▸ **TASK BRIEF**
Below are the records; give again exactly the line with "Air Jordan 13 Retro Ray", the line with "total: 8991.99 -> 7504.32", and each line that lies between them, and nothing besides.

(INPUT MATERIAL Opens)

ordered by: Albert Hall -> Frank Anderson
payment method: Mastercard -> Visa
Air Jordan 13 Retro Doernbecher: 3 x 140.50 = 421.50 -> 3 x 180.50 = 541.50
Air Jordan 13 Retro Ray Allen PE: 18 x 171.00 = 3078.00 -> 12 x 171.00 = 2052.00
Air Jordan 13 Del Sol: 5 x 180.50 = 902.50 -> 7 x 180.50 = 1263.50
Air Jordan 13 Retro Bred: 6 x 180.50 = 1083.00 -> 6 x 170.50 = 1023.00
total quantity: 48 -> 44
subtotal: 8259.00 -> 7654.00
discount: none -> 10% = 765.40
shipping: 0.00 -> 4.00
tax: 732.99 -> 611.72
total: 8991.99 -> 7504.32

(INPUT MATERIAL Closes)
(INPUT MATERIAL Opens)

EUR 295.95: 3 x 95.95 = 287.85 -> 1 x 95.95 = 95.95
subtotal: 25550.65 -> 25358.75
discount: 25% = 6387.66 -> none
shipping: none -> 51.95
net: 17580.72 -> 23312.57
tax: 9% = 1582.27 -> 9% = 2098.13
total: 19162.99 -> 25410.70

(INPUT MATERIAL Closes)

▸ **SOLUTION TO THIS TASK**
Air Jordan 13 Retro Ray Allen PE: 18 x 171.00 = 3078.00 -> 12 x 171.00 = 2052.00
Air Jordan 13 Del Sol: 5 x 180.50 = 902.50 -> 7 x 180.50 = 1263.50
Air Jordan 13 Retro Bred: 6 x 180.50 = 1083.00 -> 6 x 170.50 = 1023.00
total quantity: 48 -> 44
subtotal: 8259.00 -> 7654.00
discount: none -> 10% = 765.40
shipping: 0.00 -> 4.00
tax: 732.99 -> 611.72
total: 8991.99 -> 7504.32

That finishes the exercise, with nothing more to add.